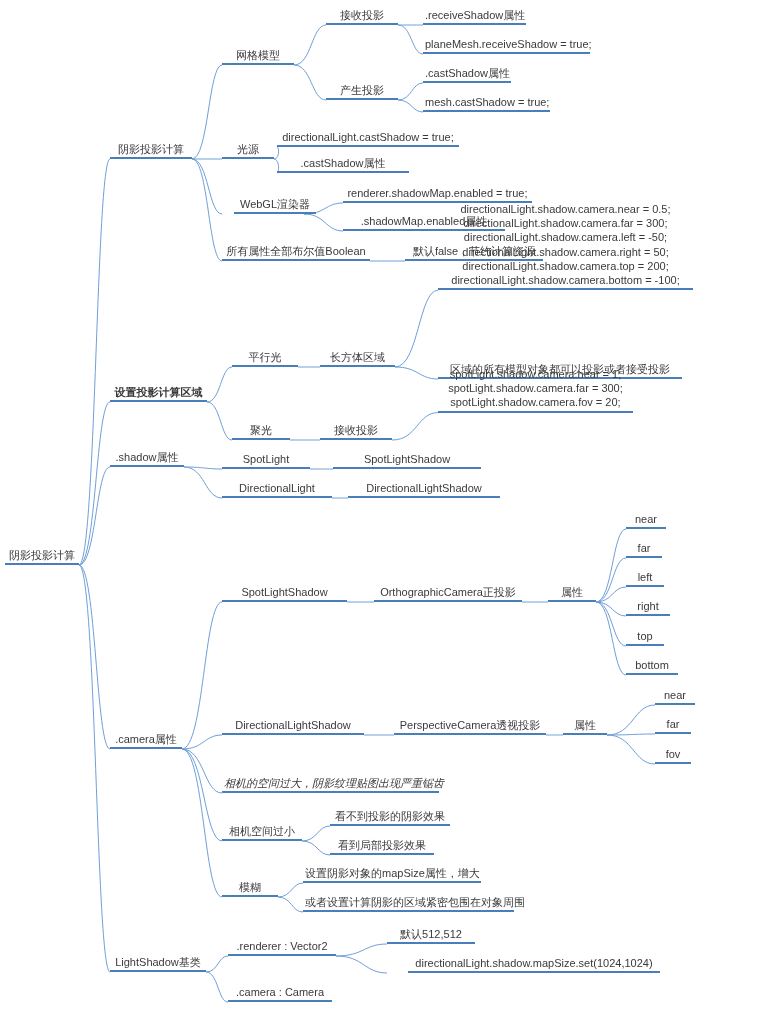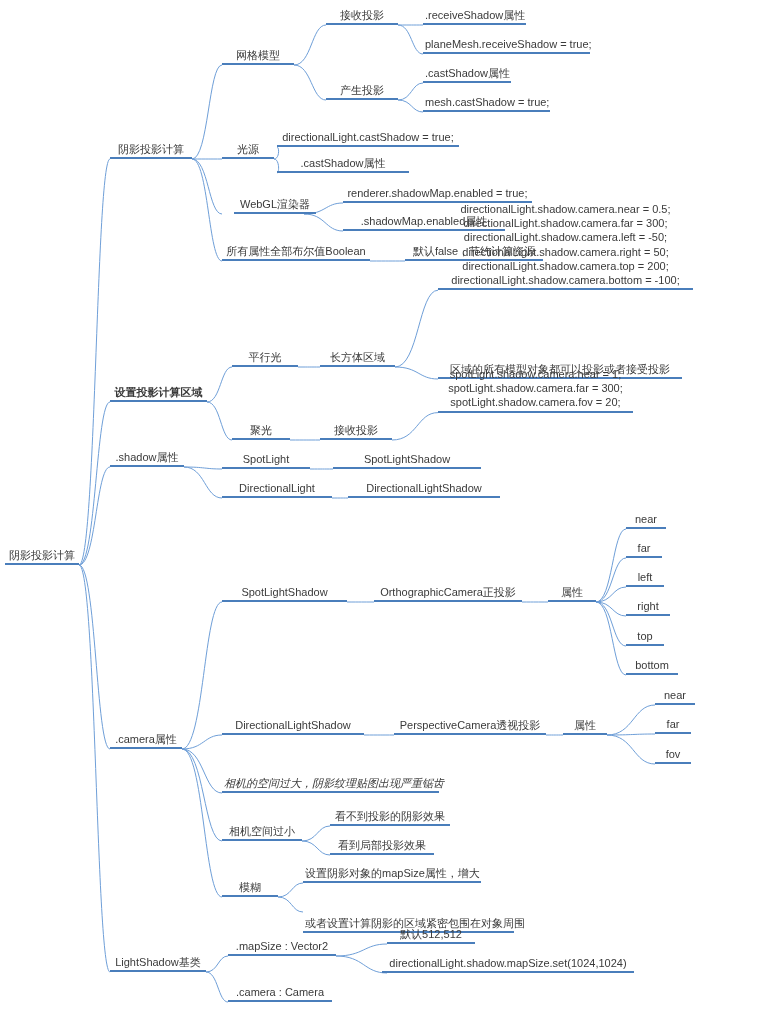--- a/index.html
+++ b/index.html
@@ -149,7 +149,7 @@
       <div class="node" style="left: 330px; top: 809px; width: 120px; border-bottom-color: rgb(74, 126, 187); color: rgb(58, 58, 58);">看不到投影的阴影效果</div>
       <div class="node" style="left: 330px; top: 838px; width: 104px; border-bottom-color: rgb(74, 126, 187); color: rgb(58, 58, 58);">看到局部投影效果</div>
       <div class="node" style="left: 303px; top: 866px; width: 178px; border-bottom-color: rgb(74, 126, 187); color: rgb(58, 58, 58);">设置阴影对象的mapSize属性，增大</div>
-      <div class="node" style="left: 303px; top: 916px; width: 211px; border-bottom-color: rgb(74, 126, 187); color: rgb(58, 58, 58);">或者设置计算阴影的区域紧密包围在对象周围</div>
+      <div class="node" style="left: 303px; top: 895px; width: 211px; border-bottom-color: rgb(74, 126, 187); color: rgb(58, 58, 58);">或者设置计算阴影的区域紧密包围在对象周围</div>
       <div class="node" style="left: 228px; top: 939px; width: 108px; border-bottom-color: rgb(74, 126, 187); color: rgb(58, 58, 58);">.mapSize : Vector2</div>
       <div class="node" style="left: 228px; top: 985px; width: 104px; border-bottom-color: rgb(74, 126, 187); color: rgb(58, 58, 58);">.camera : Camera</div>
       <div class="node" style="left: 387px; top: 927px; width: 88px; border-bottom-color: rgb(74, 126, 187); color: rgb(58, 58, 58);">默认512,512</div>

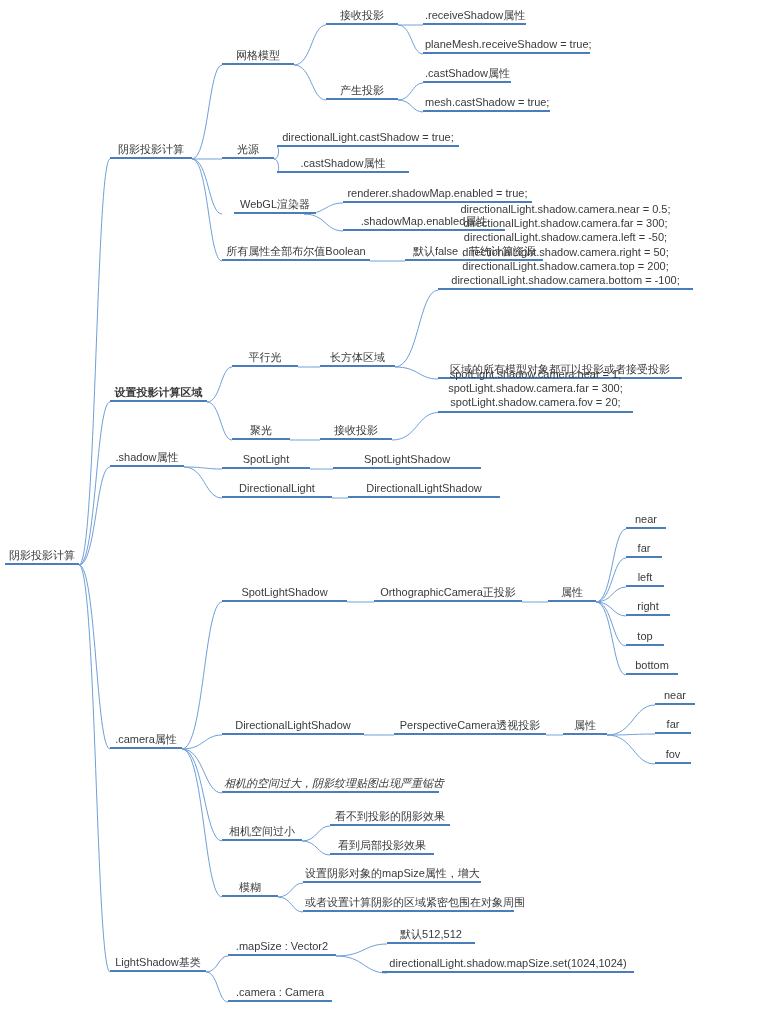--- a/index.html
+++ b/index.html
@@ -150,7 +150,7 @@
       <div class="node" style="left: 330px; top: 838px; width: 104px; border-bottom-color: rgb(74, 126, 187); color: rgb(58, 58, 58);">看到局部投影效果</div>
       <div class="node" style="left: 303px; top: 866px; width: 178px; border-bottom-color: rgb(74, 126, 187); color: rgb(58, 58, 58);">设置阴影对象的mapSize属性，增大</div>
       <div class="node" style="left: 303px; top: 895px; width: 211px; border-bottom-color: rgb(74, 126, 187); color: rgb(58, 58, 58);">或者设置计算阴影的区域紧密包围在对象周围</div>
-      <div class="node" style="left: 228px; top: 939px; width: 108px; border-bottom-color: rgb(74, 126, 187); color: rgb(58, 58, 58);">.mapSize : Vector2</div>
+      <div class="node" style="left: 228px; top: 939px; width: 108px; border-bottom-color: rgb(74, 126, 187); color: rgb(58, 58, 58);">.renderer : Vector2</div>
       <div class="node" style="left: 228px; top: 985px; width: 104px; border-bottom-color: rgb(74, 126, 187); color: rgb(58, 58, 58);">.camera : Camera</div>
       <div class="node" style="left: 387px; top: 927px; width: 88px; border-bottom-color: rgb(74, 126, 187); color: rgb(58, 58, 58);">默认512,512</div>
       <div class="node" style="left: 382px; top: 956px; width: 252px; border-bottom-color: rgb(74, 126, 187); color: rgb(58, 58, 58);">directionalLight.shadow.mapSize.set(1024,1024)</div>

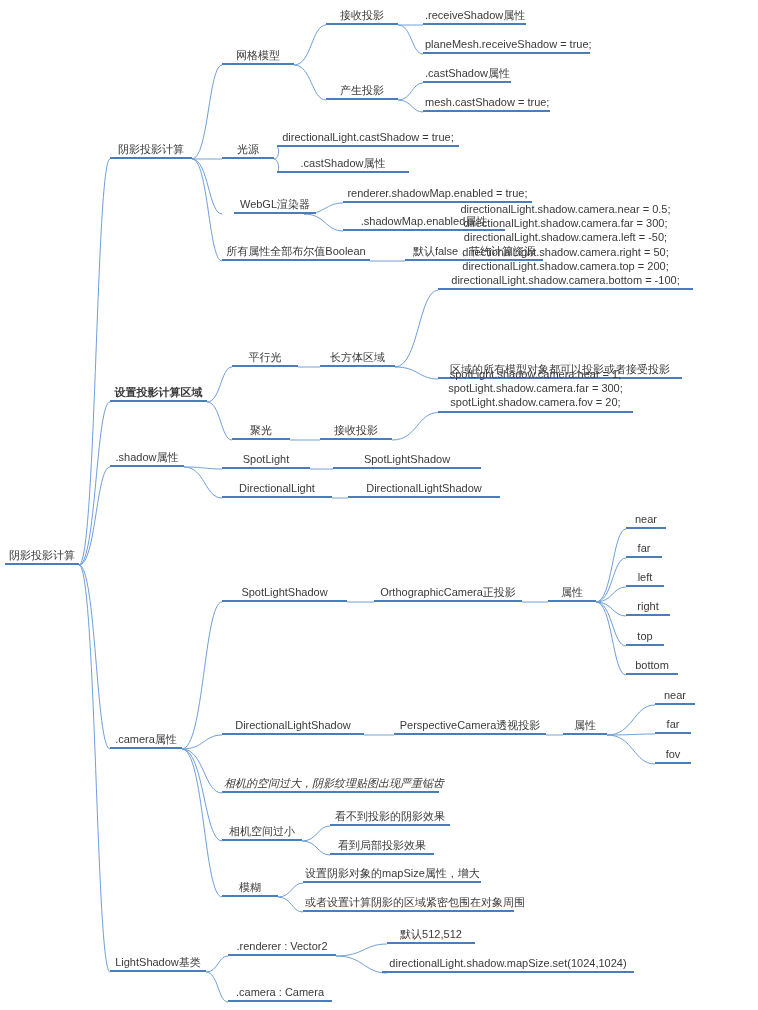--- a/index.html
+++ b/index.html
@@ -153,7 +153,7 @@
       <div class="node" style="left: 228px; top: 939px; width: 108px; border-bottom-color: rgb(74, 126, 187); color: rgb(58, 58, 58);">.renderer : Vector2</div>
       <div class="node" style="left: 228px; top: 985px; width: 104px; border-bottom-color: rgb(74, 126, 187); color: rgb(58, 58, 58);">.camera : Camera</div>
       <div class="node" style="left: 387px; top: 927px; width: 88px; border-bottom-color: rgb(74, 126, 187); color: rgb(58, 58, 58);">默认512,512</div>
-      <div class="node" style="left: 382px; top: 956px; width: 252px; border-bottom-color: rgb(74, 126, 187); color: rgb(58, 58, 58);">directionalLight.shadow.mapSize.set(1024,1024)</div>
+      <div class="node" style="left: 408px; top: 956px; width: 252px; border-bottom-color: rgb(74, 126, 187); color: rgb(58, 58, 58);">directionalLight.shadow.mapSize.set(1024,1024)</div>
     </div>
 </div>
 

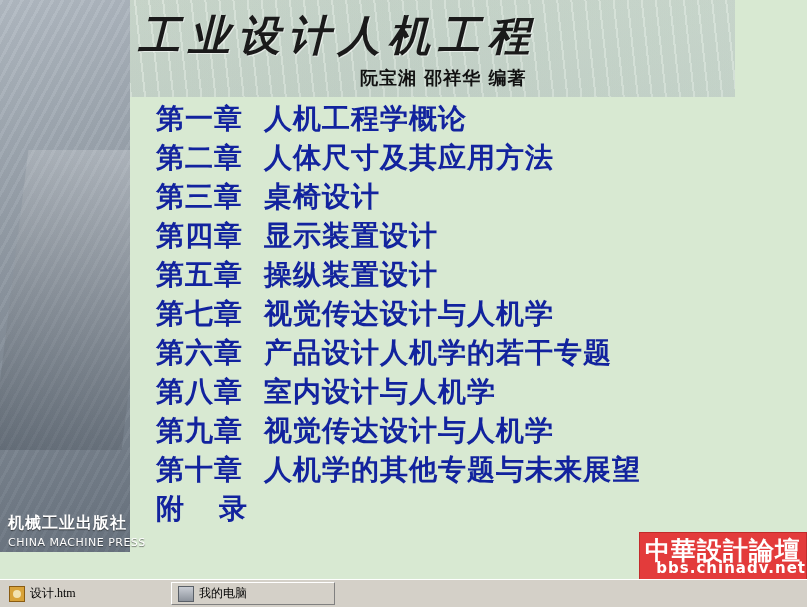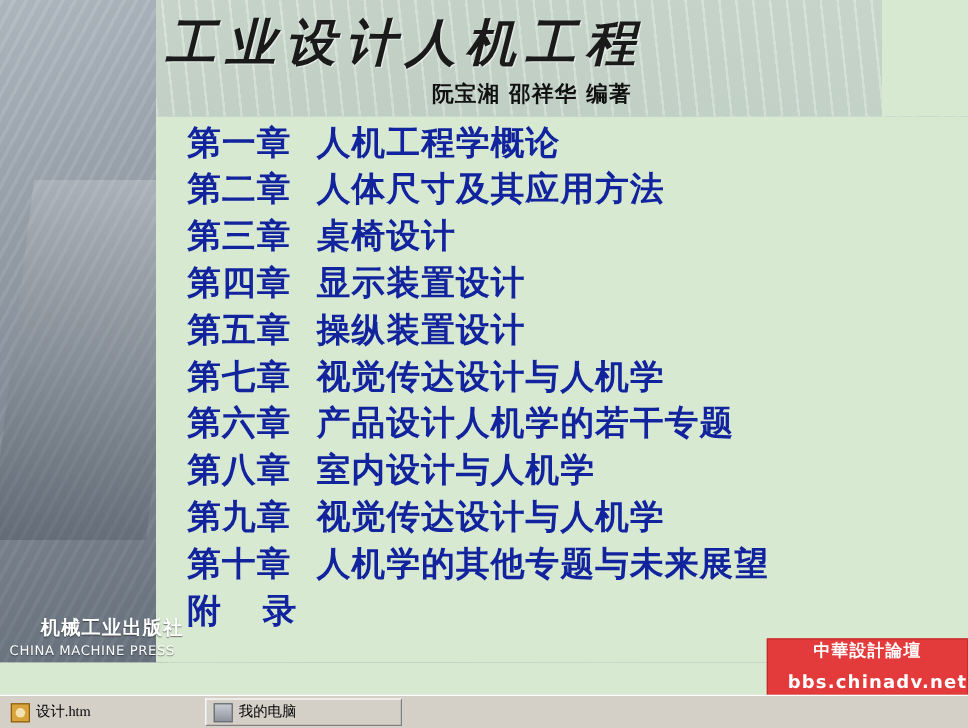--- a/index.html
+++ b/index.html
@@ -156,7 +156,6 @@
     letter-spacing: 1px;
     white-space: nowrap;
     text-shadow: 0 1px 1px rgba(0,0,0,0.5);
-    margin-left: 26px;
   }
   .pub-en {
     position: absolute;

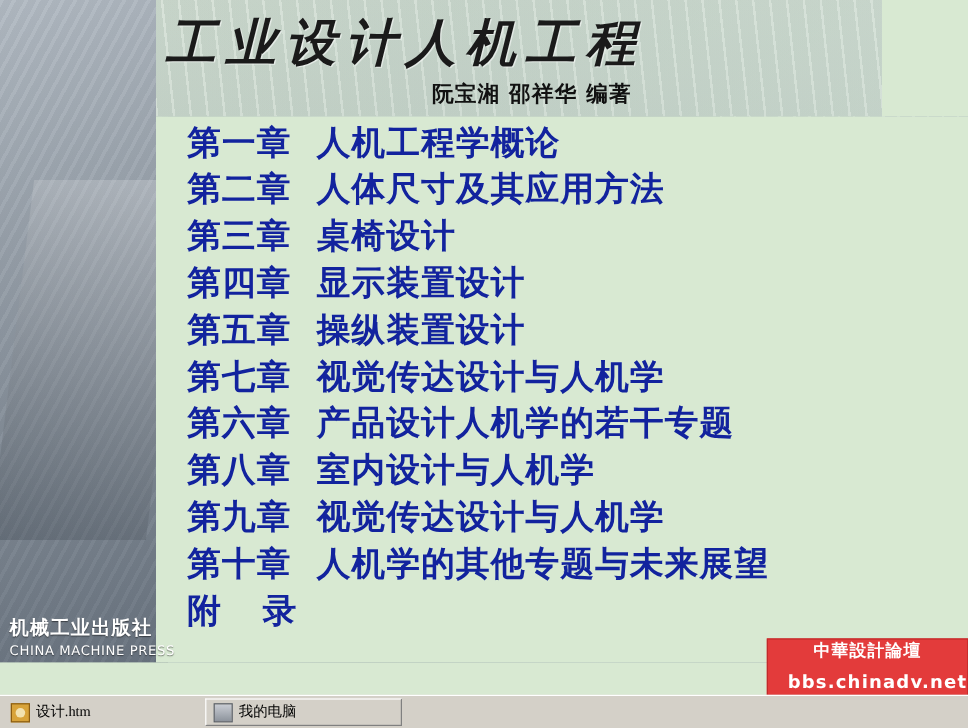--- a/index.html
+++ b/index.html
@@ -186,7 +186,7 @@
     width: 166px;
     text-align: center;
     font-family: "DejaVu Serif", serif;
-    font-size: 14px;
+    font-size: 25px;
     font-weight: bold;
     color: #ffffff;
     letter-spacing: 1px;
______________________________
◆ About this exercise
Repeat the listing word for word, omitting the pictures.

◆ Solution to the exercise
--- a/index.html
+++ b/index.html
@@ -149,7 +149,7 @@
       <div class="node" style="left: 330px; top: 809px; width: 120px; border-bottom-color: rgb(74, 126, 187); color: rgb(58, 58, 58);">看不到投影的阴影效果</div>
       <div class="node" style="left: 330px; top: 838px; width: 104px; border-bottom-color: rgb(74, 126, 187); color: rgb(58, 58, 58);">看到局部投影效果</div>
       <div class="node" style="left: 303px; top: 866px; width: 178px; border-bottom-color: rgb(74, 126, 187); color: rgb(58, 58, 58);">设置阴影对象的mapSize属性，增大</div>
-      <div class="node" style="left: 303px; top: 916px; width: 211px; border-bottom-color: rgb(74, 126, 187); color: rgb(58, 58, 58);">或者设置计算阴影的区域紧密包围在对象周围</div>
+      <div class="node" style="left: 303px; top: 895px; width: 211px; border-bottom-color: rgb(74, 126, 187); color: rgb(58, 58, 58);">或者设置计算阴影的区域紧密包围在对象周围</div>
       <div class="node" style="left: 228px; top: 939px; width: 108px; border-bottom-color: rgb(74, 126, 187); color: rgb(58, 58, 58);">.mapSize : Vector2</div>
       <div class="node" style="left: 228px; top: 985px; width: 104px; border-bottom-color: rgb(74, 126, 187); color: rgb(58, 58, 58);">.camera : Camera</div>
       <div class="node" style="left: 387px; top: 927px; width: 88px; border-bottom-color: rgb(74, 126, 187); color: rgb(58, 58, 58);">默认512,512</div>

--- a/index.html
+++ b/index.html
@@ -150,7 +150,7 @@
       <div class="node" style="left: 330px; top: 838px; width: 104px; border-bottom-color: rgb(74, 126, 187); color: rgb(58, 58, 58);">看到局部投影效果</div>
       <div class="node" style="left: 303px; top: 866px; width: 178px; border-bottom-color: rgb(74, 126, 187); color: rgb(58, 58, 58);">设置阴影对象的mapSize属性，增大</div>
       <div class="node" style="left: 303px; top: 895px; width: 211px; border-bottom-color: rgb(74, 126, 187); color: rgb(58, 58, 58);">或者设置计算阴影的区域紧密包围在对象周围</div>
-      <div class="node" style="left: 228px; top: 939px; width: 108px; border-bottom-color: rgb(74, 126, 187); color: rgb(58, 58, 58);">.mapSize : Vector2</div>
+      <div class="node" style="left: 228px; top: 939px; width: 108px; border-bottom-color: rgb(74, 126, 187); color: rgb(58, 58, 58);">.renderer : Vector2</div>
       <div class="node" style="left: 228px; top: 985px; width: 104px; border-bottom-color: rgb(74, 126, 187); color: rgb(58, 58, 58);">.camera : Camera</div>
       <div class="node" style="left: 387px; top: 927px; width: 88px; border-bottom-color: rgb(74, 126, 187); color: rgb(58, 58, 58);">默认512,512</div>
       <div class="node" style="left: 382px; top: 956px; width: 252px; border-bottom-color: rgb(74, 126, 187); color: rgb(58, 58, 58);">directionalLight.shadow.mapSize.set(1024,1024)</div>

--- a/index.html
+++ b/index.html
@@ -153,7 +153,7 @@
       <div class="node" style="left: 228px; top: 939px; width: 108px; border-bottom-color: rgb(74, 126, 187); color: rgb(58, 58, 58);">.renderer : Vector2</div>
       <div class="node" style="left: 228px; top: 985px; width: 104px; border-bottom-color: rgb(74, 126, 187); color: rgb(58, 58, 58);">.camera : Camera</div>
       <div class="node" style="left: 387px; top: 927px; width: 88px; border-bottom-color: rgb(74, 126, 187); color: rgb(58, 58, 58);">默认512,512</div>
-      <div class="node" style="left: 382px; top: 956px; width: 252px; border-bottom-color: rgb(74, 126, 187); color: rgb(58, 58, 58);">directionalLight.shadow.mapSize.set(1024,1024)</div>
+      <div class="node" style="left: 408px; top: 956px; width: 252px; border-bottom-color: rgb(74, 126, 187); color: rgb(58, 58, 58);">directionalLight.shadow.mapSize.set(1024,1024)</div>
     </div>
 </div>
 

--- a/index.html
+++ b/index.html
@@ -156,7 +156,6 @@
     letter-spacing: 1px;
     white-space: nowrap;
     text-shadow: 0 1px 1px rgba(0,0,0,0.5);
-    margin-left: 26px;
   }
   .pub-en {
     position: absolute;

--- a/index.html
+++ b/index.html
@@ -186,7 +186,7 @@
     width: 166px;
     text-align: center;
     font-family: "DejaVu Serif", serif;
-    font-size: 14px;
+    font-size: 25px;
     font-weight: bold;
     color: #ffffff;
     letter-spacing: 1px;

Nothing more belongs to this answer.